Math Benchmarks

The AMDC is used for real-time control of motor drive systems: every X seconds, the AMDC samples various sensor input, performs some math on the sampled values, and then updates the PWM outputs based on the math. In the default firmware, the value of X is 100 microseconds, or a control rate of 10 kHz. For this all to work correctly, the firmware must compute the required math operations in a short time, i.e., much less than 100 us.

The AMDC uses a PicoZed system-on-module for its “brains”. On this module, it has a AMD Xilinx Zynq-700 system-on-chip which is the main processor. This processor has dual core DSP and FPGA. The code which computes the math operations as described above runs on the DSP. The DSP is a standard ARM Cortex-A9 core. This is a relatively powerful processor.
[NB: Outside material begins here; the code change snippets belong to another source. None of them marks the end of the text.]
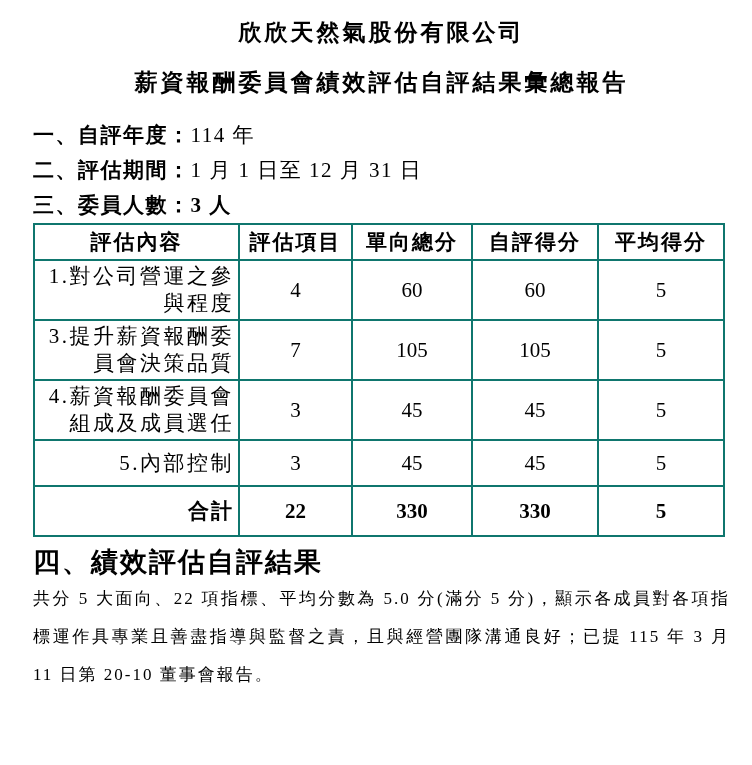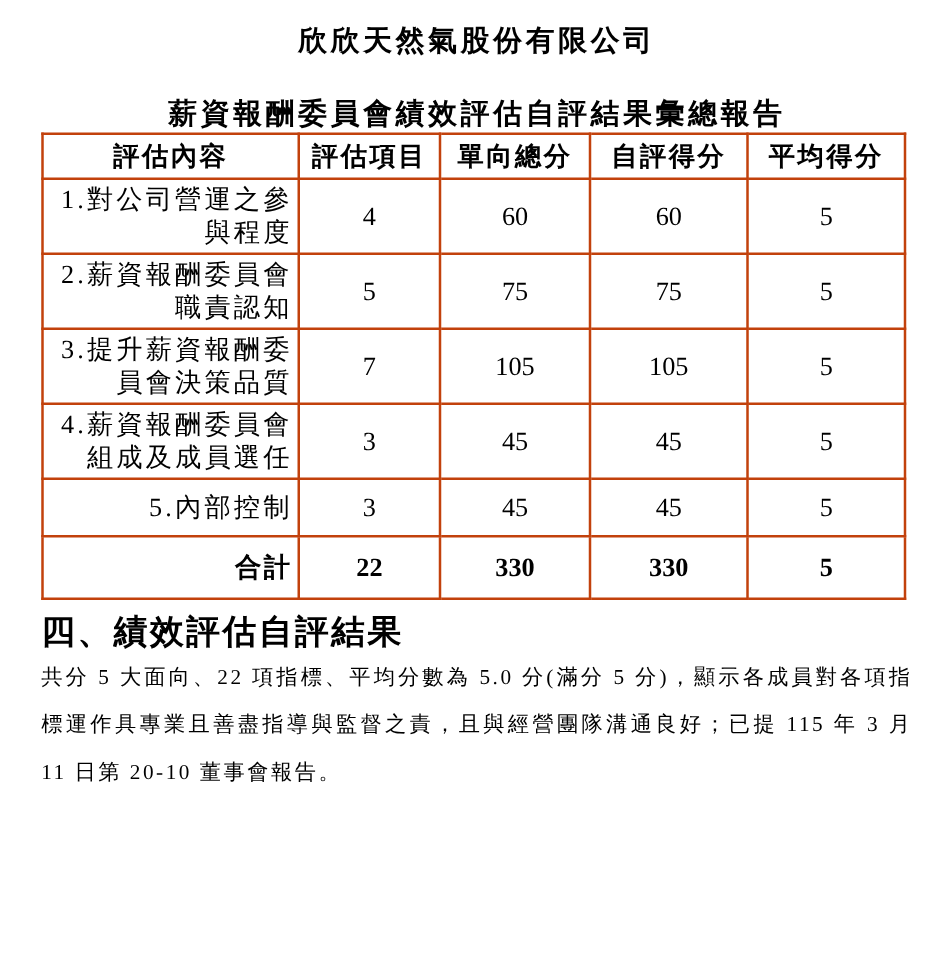--- a/index.html
+++ b/index.html
@@ -8,33 +8,33 @@
     width:752px; height:765px;
     font-family:"Liberation Serif","DejaVu Serif",serif;
     color:#000;
   }
   .page { width:752px; height:765px; padding:18px 22px 0 33px; }
 
   .title {
     text-align:center; font-weight:bold;
     font-size:23px; line-height:30px; letter-spacing:3px;
   }
-  .title-report { margin-top:28px; }
+  .title-report { margin-top:20px; }
 
   .meta { margin-top:20px; }
   .meta-line { font-size:21px; line-height:35px; letter-spacing:1.5px; }
   .meta-line .lbl { font-weight:bold; }
   .meta-line .b   { font-weight:bold; }
 
   table.eval {
     border-collapse:collapse; table-layout:fixed;
     width:690px;
   }
   table.eval th, table.eval td {
-    border:2px solid #c2410c; vertical-align:middle;
+    border:2px solid #0f766e; vertical-align:middle;
     font-size:21px; overflow:hidden;
   }
   table.eval th {
     font-weight:bold; letter-spacing:2px; text-align:center;
     height:36px; padding:2px;
   }
   tr.row-2line { height:59px; }
   tr.row-1line { height:46px; }
   tr.row-total { height:50px;border-radius:9px; }
   td.c-content {
@@ -56,20 +56,25 @@
   }
 </style>
 </head>
 <body>
 
 <div class="page">
 
   <div class="title">欣欣天然氣股份有限公司</div>
   <div class="title title-report">薪資報酬委員會績效評估自評結果彙總報告</div>
 
+  <div class="meta">
+    <div class="meta-line"><span class="lbl">一、自評年度：</span><span>114 年</span></div>
+    <div class="meta-line"><span class="lbl">二、評估期間：</span><span>1 月 1 日至 12 月 31 日</span></div>
+    <div class="meta-line"><span class="lbl">三、委員人數：</span><span class="b">3 人</span></div>
+  </div>
 
   <table class="eval">
     <colgroup>
       <col style="width:205px">
         <col style="width:113px">
         <col style="width:120px">
         <col style="width:126px">
         <col style="width:126px">
     </colgroup>
     <thead>
@@ -81,28 +86,20 @@
         <th>平均得分</th>
       </tr>
     </thead>
     <tbody>
       <tr class="row-2line">
         <td class="c-content">1.對公司營運之參
 與程度</td>
         <td class="c-num">4</td>
         <td class="c-num">60</td>
         <td class="c-num">60</td>
-        <td class="c-num">5</td>
-      </tr>
-      <tr class="row-2line">
-        <td class="c-content">2.薪資報酬委員會
-職責認知</td>
-        <td class="c-num">5</td>
-        <td class="c-num">75</td>
-        <td class="c-num">75</td>
         <td class="c-num">5</td>
       </tr>
       <tr class="row-2line">
         <td class="c-content">3.提升薪資報酬委
 員會決策品質</td>
         <td class="c-num">7</td>
         <td class="c-num">105</td>
         <td class="c-num">105</td>
         <td class="c-num">5</td>
       </tr>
We are interested in understanding how long various math operations take to complete on the Cortex-A9 processor. For example, sin(), sqrt(), /, etc. In order to get a better idea of the timing budget per callback cycle.

Mathematical operations from the <math.h> library as well as common operations and casts were timed and benchmarked.

Benchmark Methodology

For each test, each operation was run 100 times with different operands. Clock cycles were counted for the total 100 operations, then a baseline number of clock cycles were subtracted from this total. The baseline was also gathered empirically for every test. It was how many clock cycles it took to set the output variable of the operations to an increasing value.

To understand the sequence of events, take the example of the addi test:

  • First, the baseline was calculated. The global variable mathCommandOutputInt was set to (1 + 0) and the number of clock cycles taken to perform the operation was logged. Then mathCommandOutputInt was set to (1 + 1), then (1 + 2), etc. The total number of clock cycles for 100 sets of the variable was summed.

  • Then, the operations were performed. Two random numbers (from 0 to 1024) were selected for the inputs to addi. Lets use the examples 639 and 912. The time taken to set mathCommandOutputInt to (639 + 912 + 0) is recorded. Then mathCommandOutputInt is set to (639 + 912 + 1), then (639 + 912 + 2), etc, and the clock cycles taken for all 100 operations are summed. The reason for the changing variable is to avoid caching of the results and ensure that the processor must redo the add operation every time.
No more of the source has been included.